Examples of that, related to main memory, are (D)ISM and MPSS.

It seems very obvious to allocate large chunks of memory for specialized purposes. The problem is implementing it properly. Part of the challenge is knowing what the underlying system provides, in this case, hopefully, Solaris. For instance, it's not difficult in Solaris to obtain a large chunk of locked memory, that's a multiple of the largest supported virtual memory page size, which is always properly aligned to the strictest C++ data type of the platform.

ALTERNATIVE 1

Allocating an ISM segment very conveniently and automatically addresses this strategy as it might have been partially revealed on ISM run sample 3.0. Note that for the ISM specific case the respective sample code didn't need any explicit locking control, that is, it didn't require the proc_lock_memory privilege, neither the mlock() / munlock() system calls.

ALTERNATIVE 2

What's also very cool in Solaris is that you can also take advantage of this strategy for the program's heap, by manually and dynamically:
  1. Reconfiguring the virtual memory page size that backs up the program's heap to the platform's largest supported value;
     
  2. Allocating a large chunk of memory that is aligned to and is a multiple of the platform's largest supported virtual memory page size;
     
  3. Optionally, locking all the large virtual memory pages comprising the chunk so that no paging ever happens. This consumes more main memory but may improve performance and avoid the corresponding swap space reservation.
      
Example:

template< typename T >
inline T * tmp_array( std::size_t const n )
{
    return static_cast< T * >( ::alloca( n * sizeof( T ) ) );
}

std::size_t largest_pagesize()
{
    std::size_t largest = ::sysconf( _SC_PAGESIZE );

    int n = ::getpagesizes( NULL, 0 );
    std::size_t * size = tmp_array< std::size_t >( n );

    if ( ::getpagesizes( size, n ) != -1 )
        while ( --n >= 0 )
            if ( size[ n ] > largest )
                largest = size[ n ];

    return largest;
}

inline bool hat_advise_bssbrk( std::size_t const pagesize )
{
    ::memcntl_mha mha;

    mha.mha_cmd = MHA_MAPSIZE_BSSBRK;
    mha.mha_flags = 0;
    mha.mha_pagesize = pagesize;

    return 
        ::memcntl
        ( 
            0, 
            0,
            MC_HAT_ADVISE,
            reinterpret_cast< caddr_t >( & mha ),
            0,
            0 
        )
        == 0;
}

// A friendly usage pattern.
// Doesn't handle any exceptions.
void f() 
{
    // Chunk size should be a large-page size multiple
    std::size_t const pagesize = largest_pagesize(); 
    std::size_t const size = 512 * pagesize;

    // Advise HAT to adopt a large-page size
    // May trigger fix-up viewable with pmap -xs 
    // So from now on the heap will use large-page sizes
    if ( !hat_advise_bssbrk( pagesize ) )
        ::perror( NULL );

    // Friendly reserve a large-page multiple (chunk) from heap
    // May trigger additional fix-up viewable with pmap -xs 
    // Reserved address range will also be viewable 
    void * p = ::memalign( pagesize, size );

    // Optional, but useful to prevent swapping
    if ( ::mlock( p, size ) != 0 )
        ::perror( NULL );

    // Touch the reserved memory 
    // Triggers the actual allocation
    ::memset( p, '*', size );

    if ( ::munlock( p, size ) != 0 )
        ::perror( NULL );

    // Done
    ::free( p );
}

ALTERNATIVE 3

The previous alternative may be too invasive or extensive as the whole program's heap is reconfigured for a large-page size. With the previous approach I can't leave just the allocated (special) chunk backed by large pages. This is probably not what's desired for other ordinary casual allocations. Furthermore, trying to revert the heap pages back to the defaults, negatively affects previous (special) large-page allocations.

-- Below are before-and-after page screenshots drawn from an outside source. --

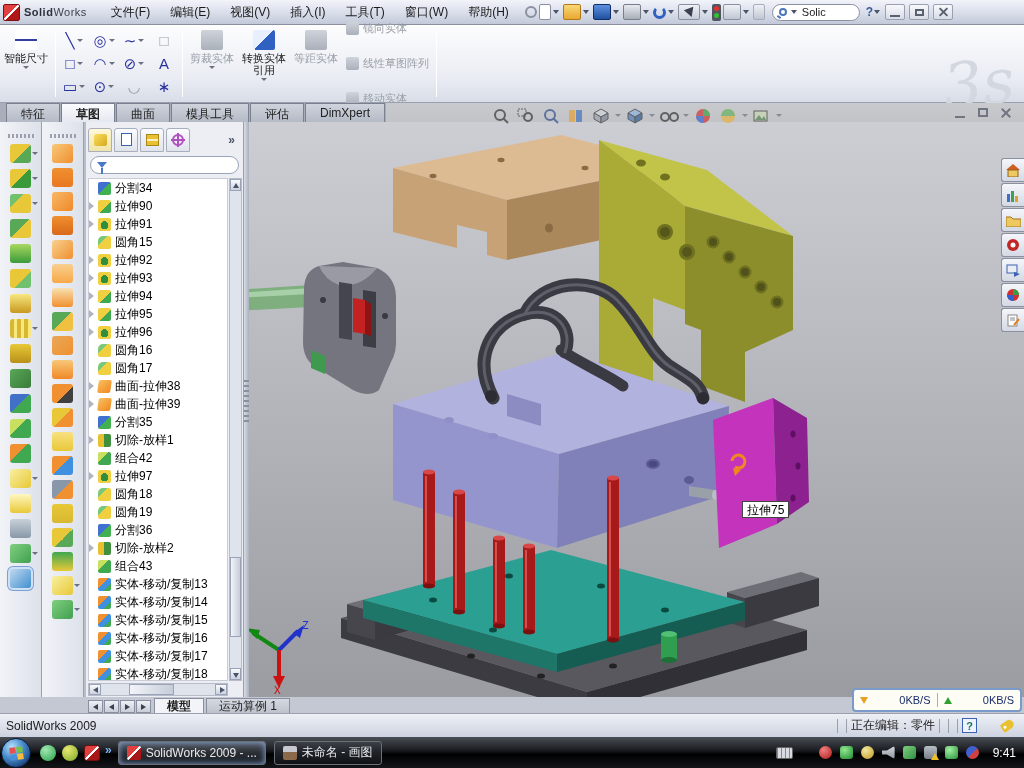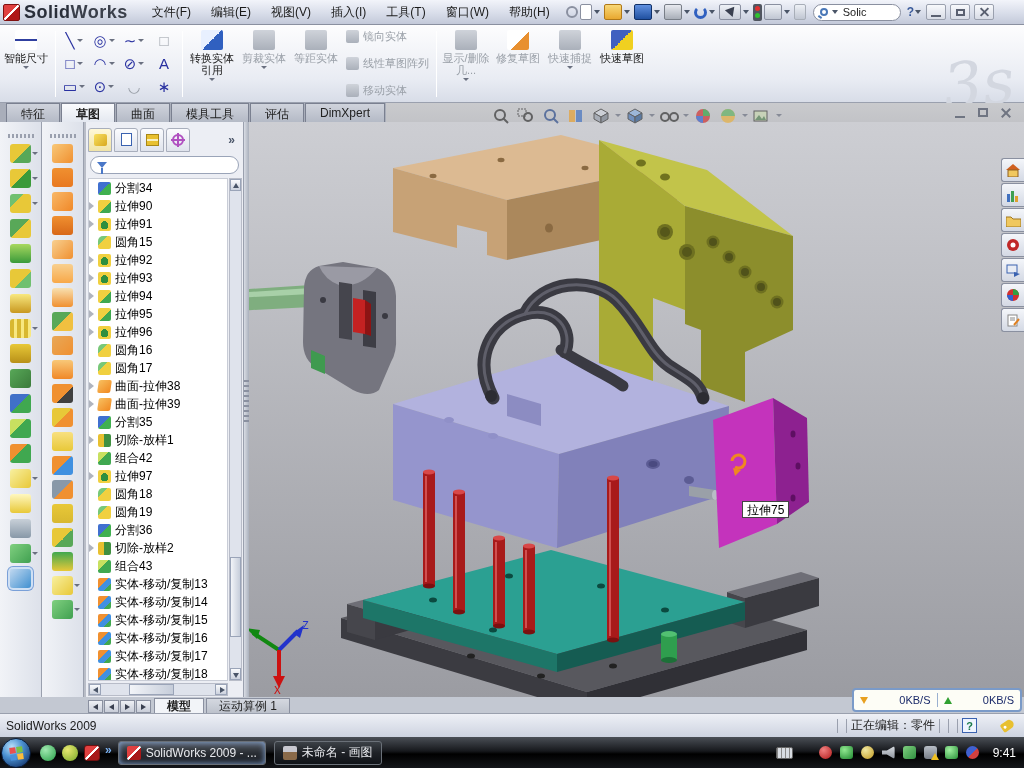--- a/index.html
+++ b/index.html
@@ -6,21 +6,21 @@
   html,body { width:1024px; height:768px; overflow:hidden; }
   body { font-family:"Liberation Sans","DejaVu Sans",sans-serif; font-size:12px; }
   .screen { position:relative; width:1024px; height:768px; background:#b9bdc7; overflow:hidden; }
 
   
   .titlebar { position:absolute; left:0; top:0; width:1024px; height:25px;
     background:linear-gradient(#f2f4fa,#d6dbe8 60%,#c3c9d9); border-bottom:1px solid #8a90a0;
     display:flex; align-items:center; }
   .swcube { width:17px; height:17px; margin:0 4px 0 3px; border-radius:2px;
     background:linear-gradient(135deg,#e04040 0 45%,#fff 45% 55%,#b01818 55%); border:1px solid #801010; }
-  .logotext { font-size:18px; color:#3a3f4a; margin-right:14px; letter-spacing:.5px;font-weight:bold; }
+  .logotext { font-size:11px; color:#3a3f4a; margin-right:14px; letter-spacing:.5px; }
   .logotext b { color:#2a2f3a; }
   .menu { display:flex; }
   .menu span { padding:3px 10px; color:#1a1a1a; cursor:default; }
   .tb-ico { width:18px; height:16px; margin:0 1px; border-radius:2px; position:relative; flex:none; }
   .dd3 { width:0; height:0; border-left:3px solid transparent; border-right:3px solid transparent; border-top:4px solid #4a5568; margin:0 3px 0 1px; flex:none; }
   .searchpill { width:88px; height:17px; border:1px solid #8a90a0; border-radius:9px; background:#fff;
     display:flex; align-items:center; padding:0 6px; margin:0 6px; }
   .searchpill .mag { width:8px; height:8px; border:2px solid #4a78b8; border-radius:50%; position:relative; flex:none; }
   .searchpill .mag::after { content:""; position:absolute; width:4px; height:2px; background:#4a78b8; left:-4px; top:6px; transform:rotate(35deg); }
   .winbtn { width:20px; height:16px; margin:0 2px; border:1px solid #9aa0ae; border-radius:2px;
@@ -34,21 +34,21 @@
   .bigbtn.dis { color:#9aa0a8; }
   .bigbtn .bic { width:22px; height:20px; margin-bottom:2px; border-radius:2px; }
   .bigbtn .ddm { margin-top:2px; }
   .vsep { width:1px; height:66px; margin:6px 3px; background:#b8bcc8; border-right:1px solid #fff; }
   .skgrid { display:grid; grid-template-columns:repeat(4,30px); grid-auto-rows:23px; padding-top:4px; }
   .skcell { display:flex; align-items:center; justify-content:center; color:#2830a0; font-size:15px; }
   .skcell.dis { color:#9aa0a8; }
   .skcell .ddm { margin-left:2px; }
   .ddm { width:0; height:0; border-left:3px solid transparent; border-right:3px solid transparent; border-top:3px solid #6a7080; display:none; }
   .ddm.show { display:inline-block; }
-  .stackcol { display:flex; flex-direction:column; justify-content:center; gap:12px; padding:8px 4px; }
+  .stackcol { display:flex; flex-direction:column; justify-content:center; gap:20px; padding:8px 4px; }
   .stackrow { display:flex; align-items:center; gap:4px; color:#9aa0a8; font-size:11px; }
   .stackrow .sic { width:13px; height:13px; background:linear-gradient(#cfd3da,#aab0ba); border-radius:2px; }
   .watermark { position:absolute; right:10px; top:22px; font-family:"DejaVu Serif",serif; font-style:italic;
     font-size:62px; color:#d3d7e0; transform:rotate(-6deg); pointer-events:none; }
 
   
   .tabrow { position:absolute; left:0; top:103px; width:1024px; height:19px; background:#a9aeba; display:flex; }
   .doctab { padding:2px 14px 12px; margin-right:1px; border:1px solid #7a8090; border-bottom:none;
     background:linear-gradient(#cfd3dc,#b4bac6); color:#222; }
   .doctab.active { background:linear-gradient(#fafbfd,#e4e8f0); font-weight:bold; }
@@ -293,29 +293,29 @@
         </span>
 
         <span class="skcell">
           <span>∗</span>
 
         </span>
       </div>
     <div class="vsep"></div>
     <div style="display:flex;">
 
+        <div class="bigbtn dis">
+          <span class="bic" style="background: linear-gradient(rgb(207, 211, 218), rgb(170, 176, 186));"></span>
+          <span>剪裁实体</span>
+          <span class="ddm show"></span>
+        </div>
+
         <div class="bigbtn">
           <span class="bic" style="background: linear-gradient(135deg, rgb(232, 240, 255) 50%, rgb(48, 96, 192) 50%);"></span>
           <span>转换实体引用</span>
-          <span class="ddm show"></span>
-        </div>
-
-        <div class="bigbtn dis">
-          <span class="bic" style="background: linear-gradient(rgb(207, 211, 218), rgb(170, 176, 186));"></span>
-          <span>剪裁实体</span>
           <span class="ddm show"></span>
         </div>
 
         <div class="bigbtn dis">
           <span class="bic" style="background: linear-gradient(rgb(207, 211, 218), rgb(170, 176, 186));"></span>
           <span>等距实体</span>
 
         </div>
       </div>
     <div class="stackcol">
@@ -329,46 +329,20 @@
           <span class="sic"></span>
           <span>线性草图阵列</span>
         </div>
 
         <div class="stackrow">
           <span class="sic"></span>
           <span>移动实体</span>
         </div>
       </div>
     <div class="vsep"></div>
-    <div style="display:flex;">
-
-        <div class="bigbtn dis">
-          <span class="bic" style="background: linear-gradient(rgb(207, 211, 218), rgb(170, 176, 186));"></span>
-          <span>显示/删除几...</span>
-          <span class="ddm show"></span>
-        </div>
-
-        <div class="bigbtn dis">
-          <span class="bic" style="background: linear-gradient(135deg, rgb(255, 255, 255) 55%, rgb(232, 144, 48) 55%);"></span>
-          <span>修复草图</span>
-
-        </div>
-
-        <div class="bigbtn dis">
-          <span class="bic" style="background: linear-gradient(rgb(207, 211, 218), rgb(170, 176, 186));"></span>
-          <span>快速捕捉</span>
-          <span class="ddm show"></span>
-        </div>
-
-        <div class="bigbtn">
-          <span class="bic" style="background: linear-gradient(135deg, rgb(64, 96, 192) 50%, rgb(240, 208, 32) 50%);"></span>
-          <span>快速草图</span>
-
-        </div>
-      </div>
     <div class="watermark">3s</div>
   </div>
 
   <div class="tabrow">
     <div style="display:flex;padding-left:6px;">
 
     <span class="doctab">特征</span>
         <span class="doctab active">草图</span>
         <span class="doctab">曲面</span>
         <span class="doctab">模具工具</span>

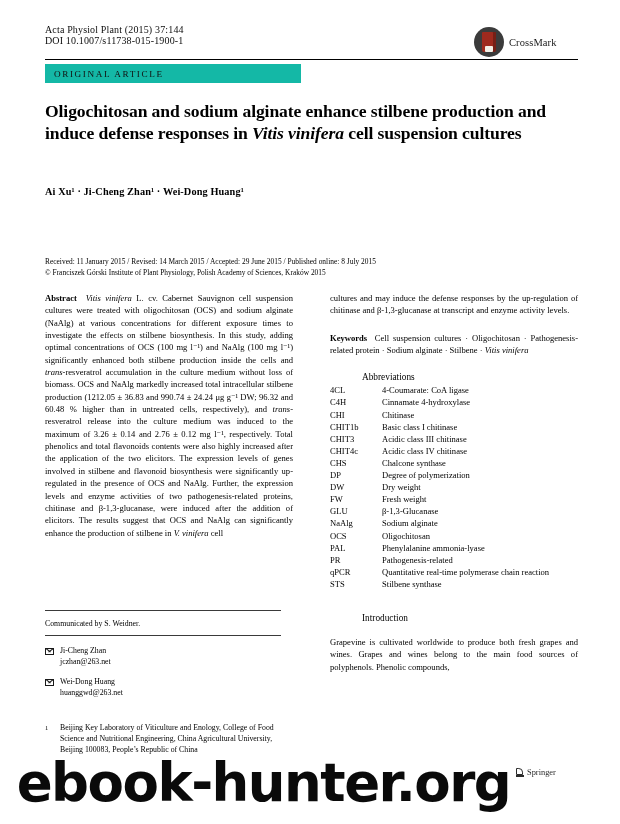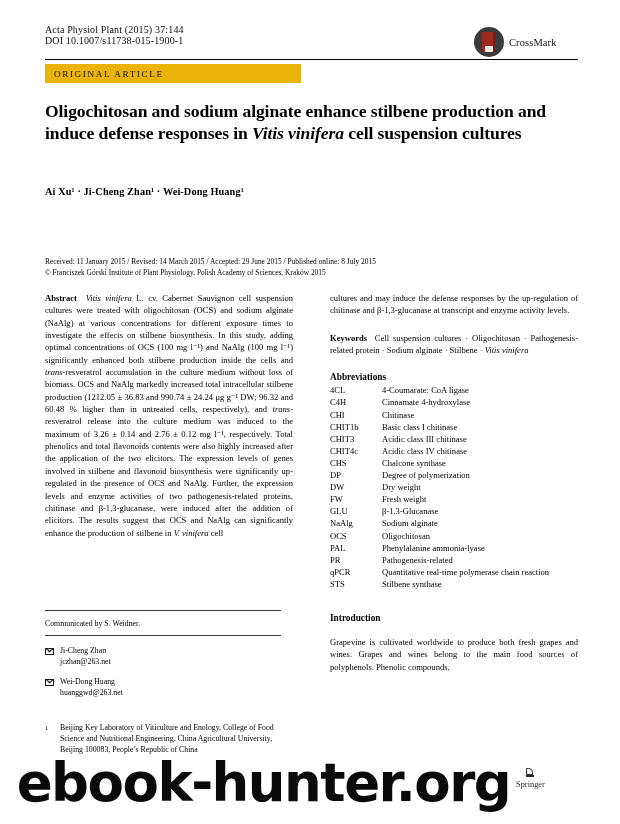--- a/index.html
+++ b/index.html
@@ -91,21 +91,21 @@
     height: 1px;
     background: #000000;
   }
 
   .article-type {
     position: absolute;
     left: 45px;
     top: 64px;
     width: 256px;
     height: 19px;
-    background: #eab308;
+    background: #14b8a6;
     display: flex;
     align-items: center;
   }
   .article-type span {
     padding-left: 9px;
     font-size: 9.2px;
     letter-spacing: 1.6px;
     color: #111111;
   }
 
@@ -161,23 +161,24 @@
   .col b { font-weight: bold; }
 
   .abstract-body { text-align: justify; }
   .abstract-lead { font-weight: bold; }
 
   .gap-sm { height: 11px; }
   .gap-md { height: 15px; }
   .gap-lg { height: 22px; }
 
   .section-head {
-    font-weight: bold;
+    font-weight: normal;
     font-size: 9.3px;
     line-height: 13px;
+    margin-left: 32px;
   }
 
   .keywords { text-align: justify; }
 
   
   table.abbr {
     border-collapse: collapse;
     width: 248px;
     font-size: 8.55px;
     line-height: 12.1px;
@@ -259,21 +260,20 @@
   .springer {
     position: absolute;
     left: 516px;
     top: 768px;
     display: flex;
     align-items: center;
     gap: 3px;
     font-size: 8.4px;
     color: #2b2b2b;
     font-family: "Liberation Serif", serif;
-    flex-direction: column;
   }
   .springer-mark {
     width: 8px;
     height: 9px;
     position: relative;
   }
   .springer-mark::before {
     content: "";
     position: absolute;
     left: 0; top: 0;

Thanks again to Solaris the solution is easy.
Consider the following slight variations from the previous code:

inline bool hat_advise_va

    void const * const p,
    std::size_t const size,
    std::size_t const pagesize 
)
{
    ::memcntl_mha mha;

    mha.mha_cmd = MHA_MAPSIZE_VA;
    mha.mha_flags = 0;
    mha.mha_pagesize = pagesize;

    return 
        ::memcntl
        ( 
            static_cast< caddr_t >
                ( const_cast< void * >( p ) )
            size,
            MC_HAT_ADVISE,
            reinterpret_cast< caddr_t >( & mha ),
            0,
            0 
        )
        == 0;
}

// A typical usage pattern.
// Doesn't handle any exceptions.
void f() 
{
    // Chunk size should be a large-page size multiple
    std::size_t const pagesize = largest_pagesize(); 
    std::size_t const size = 512 * pagesize;

    // Friendly reserve a large-page multiple (chunk) from heap 
    // May trigger additional fix-up viewable with pmap -xs 
    // Reserved address range will also be viewable 
    void * p = ::memalign( pagesize, size );

    // Advise HAT to adopt a large-page size for the chunk
    // May trigger fix-up viewable with pmap -xs 
    if ( !hat_advise_va( p, size, pagesize ) )
          ::perror( NULL );

    // Optional, but useful to prevent swapping
    if ( ::mlock( p, size ) != 0 )
        ::perror( NULL );

    // Touch the reserved memory
    // Triggers the actual allocation
    ::memset( p, '*', size );

    // May immediately page-out parts of chunk 
    if ( ::munlock( p, size ) != 0 )
        ::perror( NULL );

    // Done
    ::free( p );
}

By the way, if I want to check the page size backing a certain region:

inline std::size_t pagesize( void const * const p )
{
    uint_t const request = MEMINFO_VPAGESIZE;

    uint64_t output;
    uint_t validity;

    if ( ::meminfo
         (
            reinterpret_cast< uint64_t const * >( & p ),
            1,
            & request,
            1,
            & output,
            & validity
         )
         == 0
       )

        // Is p a valid virtual address?
        if ( validity & 1 )

            // Has the virtual address been touched?
            // Is there any memory page backing it?
            if ( validity & 2 )
                return output;

    // No page is backing the virtual address
    return 0;
}

For exemplifying the behavior of the code compiled (-g -m64) on an Intel x64, from a debugging session, let's take excerpts of the heap life-cycle from a series of:

$ pmap -xs `pgrep <program>` | head -25

The program's heap starts as follows:

         Address  Kbytes     RSS    Anon  Locked Pgsz Mode  Mapped File
0000000000400000      16      16       -       -   4K r-x-- ...
0000000000413000       4       4       4       -   4K rw--- ...
0000000000414000      36      36      36       -   4K rw---   [ heap ]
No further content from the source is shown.